Estaba, en fin, un poco ausente cuando fue la propia Ashia quien me bajó el pantalón y los calzoncillos con una sola mano, antes de cerrarla en torno a mi miembro y tirar de él para que terminara de acercarme a su rostro, tan bello como sudado. Mi polla no tenía punto de comparación con la del enano, pero no por ello mi erección era menos digna: elegante, dura y con una vena que le daba un toque, a decir de mis amantes, de “estimulante irregularidad”. Soltó la polla para tomar mi mano y dirigirla ahora a su cabeza. Introduje mis dedos entre sus húmedos cabellos mientras mi polla rozaba sus labios. Y ya sentía su aliento en mi prepucio (un prepucio, como pueden imaginar, brillante por el líquido preseminal) cuando Ashia dio un grito terrible y echó la cabeza hacia atrás.
Por primera vez desde que entré en el salón, cedió uno de sus brazos y golpeó con el codo el suelo. Y cerró con furia los párpados mientras se le escapaba una lágrima. Las enormes manos del enano se apretaban alrededor de su cintura como si fueran capaces (de hecho, lo eran) de partir su cuerpo en dos. Acababa de metérsela de un golpe y si la sujetaba con tal fuerza era para que Ashia no saliera proyectada hacia delante.
⸻¡Eh! ⸻levanté la mano y la voz.
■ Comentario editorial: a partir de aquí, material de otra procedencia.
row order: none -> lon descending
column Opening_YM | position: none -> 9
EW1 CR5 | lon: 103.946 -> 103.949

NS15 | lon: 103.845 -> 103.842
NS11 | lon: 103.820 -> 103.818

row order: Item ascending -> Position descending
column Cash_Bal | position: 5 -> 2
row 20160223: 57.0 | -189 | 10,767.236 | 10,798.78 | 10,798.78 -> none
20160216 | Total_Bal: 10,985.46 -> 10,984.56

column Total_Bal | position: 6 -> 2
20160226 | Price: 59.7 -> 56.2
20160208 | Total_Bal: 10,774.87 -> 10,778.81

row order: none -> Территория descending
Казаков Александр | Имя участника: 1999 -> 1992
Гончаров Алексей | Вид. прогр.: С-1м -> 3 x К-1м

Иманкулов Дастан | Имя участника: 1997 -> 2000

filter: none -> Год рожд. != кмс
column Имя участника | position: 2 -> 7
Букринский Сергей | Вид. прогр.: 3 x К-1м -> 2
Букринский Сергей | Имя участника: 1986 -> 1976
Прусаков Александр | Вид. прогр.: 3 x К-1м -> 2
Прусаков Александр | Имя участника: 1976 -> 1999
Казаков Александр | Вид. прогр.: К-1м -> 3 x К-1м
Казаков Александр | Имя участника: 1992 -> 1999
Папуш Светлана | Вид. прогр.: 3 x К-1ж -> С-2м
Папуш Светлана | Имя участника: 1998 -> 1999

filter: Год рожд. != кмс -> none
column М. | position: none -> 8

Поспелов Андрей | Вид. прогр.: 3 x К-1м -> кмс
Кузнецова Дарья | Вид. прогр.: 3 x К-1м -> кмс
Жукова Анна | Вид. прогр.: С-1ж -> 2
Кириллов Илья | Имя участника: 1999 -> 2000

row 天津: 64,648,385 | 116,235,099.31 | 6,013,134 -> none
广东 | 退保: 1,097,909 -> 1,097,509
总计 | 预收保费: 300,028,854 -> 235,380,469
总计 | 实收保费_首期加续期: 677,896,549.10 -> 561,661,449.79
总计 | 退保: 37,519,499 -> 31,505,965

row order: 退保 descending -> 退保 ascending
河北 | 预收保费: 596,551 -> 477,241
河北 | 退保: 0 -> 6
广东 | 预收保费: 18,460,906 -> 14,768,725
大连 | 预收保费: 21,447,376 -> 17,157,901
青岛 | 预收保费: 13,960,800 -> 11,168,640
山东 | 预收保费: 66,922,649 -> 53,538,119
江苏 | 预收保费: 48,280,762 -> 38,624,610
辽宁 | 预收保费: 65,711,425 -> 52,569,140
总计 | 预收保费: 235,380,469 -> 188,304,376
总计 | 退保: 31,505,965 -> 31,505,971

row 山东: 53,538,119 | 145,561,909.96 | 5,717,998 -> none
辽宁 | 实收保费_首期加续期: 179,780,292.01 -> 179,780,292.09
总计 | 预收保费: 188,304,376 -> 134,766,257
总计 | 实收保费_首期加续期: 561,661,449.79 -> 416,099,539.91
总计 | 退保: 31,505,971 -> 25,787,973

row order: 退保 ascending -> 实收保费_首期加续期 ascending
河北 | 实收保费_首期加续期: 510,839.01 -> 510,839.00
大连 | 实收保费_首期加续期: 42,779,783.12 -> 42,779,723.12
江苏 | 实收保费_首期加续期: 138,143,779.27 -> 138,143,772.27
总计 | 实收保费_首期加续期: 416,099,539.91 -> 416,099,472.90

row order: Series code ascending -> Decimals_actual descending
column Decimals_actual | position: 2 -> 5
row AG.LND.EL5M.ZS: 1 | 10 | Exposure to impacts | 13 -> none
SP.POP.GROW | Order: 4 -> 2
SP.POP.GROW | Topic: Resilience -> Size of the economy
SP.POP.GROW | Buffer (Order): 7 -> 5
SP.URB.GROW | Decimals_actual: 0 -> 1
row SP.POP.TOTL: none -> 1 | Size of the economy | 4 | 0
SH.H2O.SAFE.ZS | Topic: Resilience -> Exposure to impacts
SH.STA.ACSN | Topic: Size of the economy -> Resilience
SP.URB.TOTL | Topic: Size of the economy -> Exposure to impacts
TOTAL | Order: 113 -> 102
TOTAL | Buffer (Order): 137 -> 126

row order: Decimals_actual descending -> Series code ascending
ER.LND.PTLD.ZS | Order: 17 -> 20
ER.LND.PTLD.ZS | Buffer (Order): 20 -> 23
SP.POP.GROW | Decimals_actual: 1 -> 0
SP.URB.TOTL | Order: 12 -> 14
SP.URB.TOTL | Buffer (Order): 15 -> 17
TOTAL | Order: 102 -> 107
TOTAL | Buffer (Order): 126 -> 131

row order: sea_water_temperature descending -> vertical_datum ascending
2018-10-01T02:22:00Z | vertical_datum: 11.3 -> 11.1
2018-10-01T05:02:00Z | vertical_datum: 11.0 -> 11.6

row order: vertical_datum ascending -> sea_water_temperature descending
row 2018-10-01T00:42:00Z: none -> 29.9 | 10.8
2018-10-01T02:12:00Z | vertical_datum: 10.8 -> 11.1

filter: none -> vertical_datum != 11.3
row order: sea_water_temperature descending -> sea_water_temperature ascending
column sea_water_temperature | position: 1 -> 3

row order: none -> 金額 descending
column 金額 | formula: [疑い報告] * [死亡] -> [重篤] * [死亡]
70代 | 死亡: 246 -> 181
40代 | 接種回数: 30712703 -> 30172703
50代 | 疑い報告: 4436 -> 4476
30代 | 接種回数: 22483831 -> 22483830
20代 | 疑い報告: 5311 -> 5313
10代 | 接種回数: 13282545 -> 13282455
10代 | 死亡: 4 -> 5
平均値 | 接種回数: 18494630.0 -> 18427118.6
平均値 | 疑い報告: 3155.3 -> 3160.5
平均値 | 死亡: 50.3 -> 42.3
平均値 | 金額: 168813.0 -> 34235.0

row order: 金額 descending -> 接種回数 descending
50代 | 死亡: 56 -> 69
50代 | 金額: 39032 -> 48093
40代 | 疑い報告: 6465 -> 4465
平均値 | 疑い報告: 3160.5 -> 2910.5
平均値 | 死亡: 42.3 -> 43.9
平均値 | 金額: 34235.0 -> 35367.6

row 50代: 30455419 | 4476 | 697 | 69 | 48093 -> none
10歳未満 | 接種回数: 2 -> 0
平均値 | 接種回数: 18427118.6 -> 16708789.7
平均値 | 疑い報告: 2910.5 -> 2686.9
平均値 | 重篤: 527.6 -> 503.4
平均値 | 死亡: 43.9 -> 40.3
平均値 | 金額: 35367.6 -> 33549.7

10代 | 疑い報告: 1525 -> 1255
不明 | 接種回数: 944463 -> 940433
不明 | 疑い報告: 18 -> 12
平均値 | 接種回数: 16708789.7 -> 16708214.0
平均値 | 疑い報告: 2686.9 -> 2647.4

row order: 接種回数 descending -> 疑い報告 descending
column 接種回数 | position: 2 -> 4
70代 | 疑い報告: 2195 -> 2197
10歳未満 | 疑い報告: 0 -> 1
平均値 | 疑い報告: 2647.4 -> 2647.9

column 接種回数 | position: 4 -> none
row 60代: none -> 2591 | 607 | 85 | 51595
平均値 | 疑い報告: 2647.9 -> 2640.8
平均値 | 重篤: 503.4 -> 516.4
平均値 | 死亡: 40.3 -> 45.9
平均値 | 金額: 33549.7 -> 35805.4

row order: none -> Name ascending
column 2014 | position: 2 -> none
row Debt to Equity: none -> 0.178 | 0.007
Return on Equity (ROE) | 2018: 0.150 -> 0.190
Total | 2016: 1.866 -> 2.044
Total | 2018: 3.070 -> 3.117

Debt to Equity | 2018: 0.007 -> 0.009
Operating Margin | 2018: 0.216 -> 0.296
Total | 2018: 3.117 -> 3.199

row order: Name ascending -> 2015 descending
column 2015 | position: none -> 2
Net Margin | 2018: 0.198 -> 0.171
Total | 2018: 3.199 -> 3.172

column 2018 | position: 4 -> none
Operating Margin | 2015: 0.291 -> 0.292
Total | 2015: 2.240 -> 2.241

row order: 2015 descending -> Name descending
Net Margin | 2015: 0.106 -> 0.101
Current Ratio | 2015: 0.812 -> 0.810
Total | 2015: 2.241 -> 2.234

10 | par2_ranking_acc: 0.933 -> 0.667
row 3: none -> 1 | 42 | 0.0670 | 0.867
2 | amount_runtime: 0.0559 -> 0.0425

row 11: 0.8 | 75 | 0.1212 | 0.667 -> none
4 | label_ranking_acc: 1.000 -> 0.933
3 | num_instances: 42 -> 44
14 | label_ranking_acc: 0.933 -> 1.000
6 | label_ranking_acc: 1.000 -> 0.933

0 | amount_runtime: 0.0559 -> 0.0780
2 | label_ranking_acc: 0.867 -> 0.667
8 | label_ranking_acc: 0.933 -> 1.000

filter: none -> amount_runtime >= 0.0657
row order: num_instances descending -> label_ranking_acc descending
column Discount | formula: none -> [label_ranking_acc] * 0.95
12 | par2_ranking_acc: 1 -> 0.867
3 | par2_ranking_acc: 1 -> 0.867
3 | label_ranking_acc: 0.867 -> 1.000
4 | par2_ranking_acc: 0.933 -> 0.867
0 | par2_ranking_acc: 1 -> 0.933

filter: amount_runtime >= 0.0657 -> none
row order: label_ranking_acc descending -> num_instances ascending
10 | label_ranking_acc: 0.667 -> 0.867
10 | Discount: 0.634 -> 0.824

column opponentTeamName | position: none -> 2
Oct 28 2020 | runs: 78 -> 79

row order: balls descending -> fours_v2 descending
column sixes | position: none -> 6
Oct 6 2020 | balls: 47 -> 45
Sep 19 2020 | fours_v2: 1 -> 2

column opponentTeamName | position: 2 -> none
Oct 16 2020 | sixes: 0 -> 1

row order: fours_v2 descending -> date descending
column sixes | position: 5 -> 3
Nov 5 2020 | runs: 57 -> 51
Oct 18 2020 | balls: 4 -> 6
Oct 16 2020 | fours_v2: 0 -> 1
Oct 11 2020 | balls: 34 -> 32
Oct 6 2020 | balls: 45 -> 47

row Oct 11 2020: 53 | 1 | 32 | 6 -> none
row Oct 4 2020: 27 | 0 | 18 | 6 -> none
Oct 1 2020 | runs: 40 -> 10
Perdí la erección en lo que me disponía a rodear al hada para pedir al enano que metiera la polla en una estufa y decir al público que se largaran a su puñetera casa. Al menos, esa era la idea. Y no me detuvo el hecho de hallarme en inferioridad numérica (probablemente, también en inferioridad intelectual) sino la propia hada cuando gritó:
⸻¡Dame con más fuerza, enano desgraciado!
Y el enano desgraciado le puso empeño. Más empeño.
Ashia recuperó su postura (las dos manos apoyadas en el suelo) y sus gritos, embestida tras embestida, empezaron a parecerse más a gemidos. Así que, con depravada puntualidad, volvió mi erección y esta vez no esperé a que el hada agarrara mi polla. Se la metí en la boca. Con cuidado, pero no por contención, sino porque necesitaba apuntar bien: la cabeza de Ashia se movía tanto que me costó dos intentos meterla en el orificio adecuado. El primero fue un toque en la mejilla que le sacó media sonrisa y casi un comentario: algo me habría dicho de no tener su voz atada a los jadeos y las muecas, oscilando estas entre el éxtasis y el dolor. Me doblé hacia ella de placer cuando sus labios se pegaron a la base de mi miembro mientras su lengua lo apretaba contra el interior de sus carrillos.